Every line in the records below that holds the word "shots" is to be copied.

MATERIAL SHOWN:
######
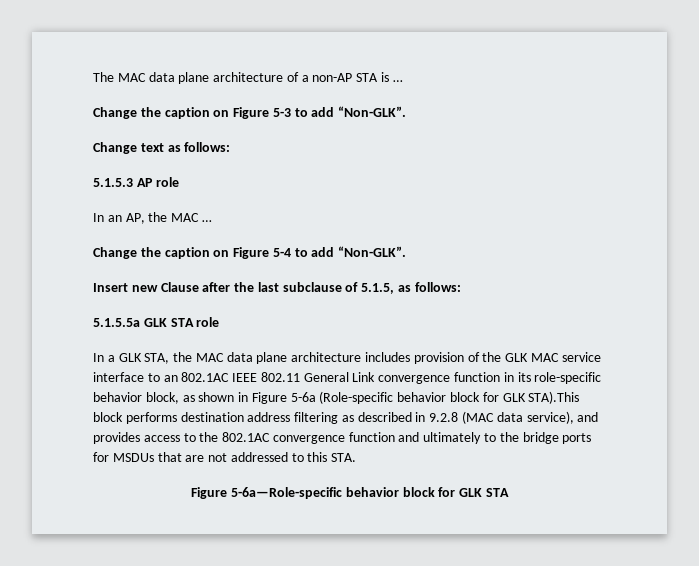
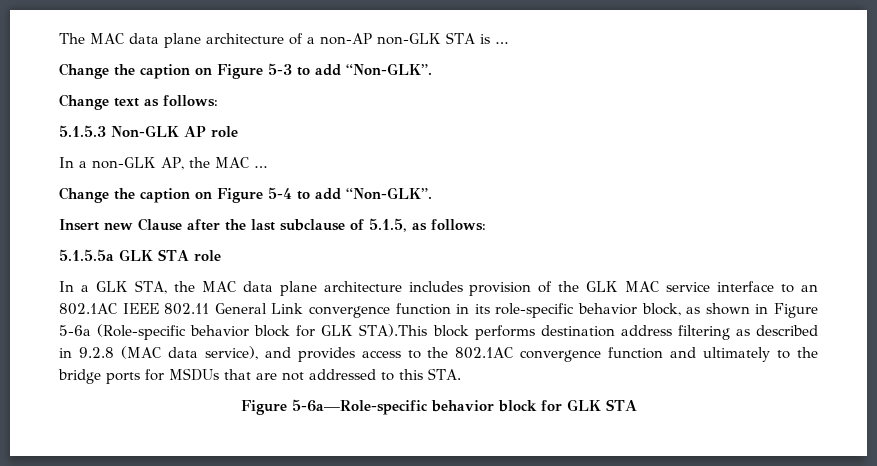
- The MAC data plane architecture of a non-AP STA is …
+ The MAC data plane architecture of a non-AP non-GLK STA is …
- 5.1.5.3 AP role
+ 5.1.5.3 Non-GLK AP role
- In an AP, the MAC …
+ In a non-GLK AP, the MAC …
######
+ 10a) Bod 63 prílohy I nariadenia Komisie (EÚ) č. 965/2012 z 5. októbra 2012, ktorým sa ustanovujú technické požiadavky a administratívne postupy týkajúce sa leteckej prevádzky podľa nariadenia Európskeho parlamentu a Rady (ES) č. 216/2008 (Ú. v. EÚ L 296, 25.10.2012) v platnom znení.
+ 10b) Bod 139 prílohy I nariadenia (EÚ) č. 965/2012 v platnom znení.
######
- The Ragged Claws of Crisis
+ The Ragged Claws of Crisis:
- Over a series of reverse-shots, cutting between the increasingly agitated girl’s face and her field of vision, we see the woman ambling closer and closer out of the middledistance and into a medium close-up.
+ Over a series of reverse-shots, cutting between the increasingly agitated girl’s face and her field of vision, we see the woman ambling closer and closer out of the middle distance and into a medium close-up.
######
YOUR RESPONSE:
- Over a series of reverse-shots, cutting between the increasingly agitated girl’s face and her field of vision, we see the woman ambling closer and closer out of the middledistance and into a medium close-up.
+ Over a series of reverse-shots, cutting between the increasingly agitated girl’s face and her field of vision, we see the woman ambling closer and closer out of the middle distance and into a medium close-up.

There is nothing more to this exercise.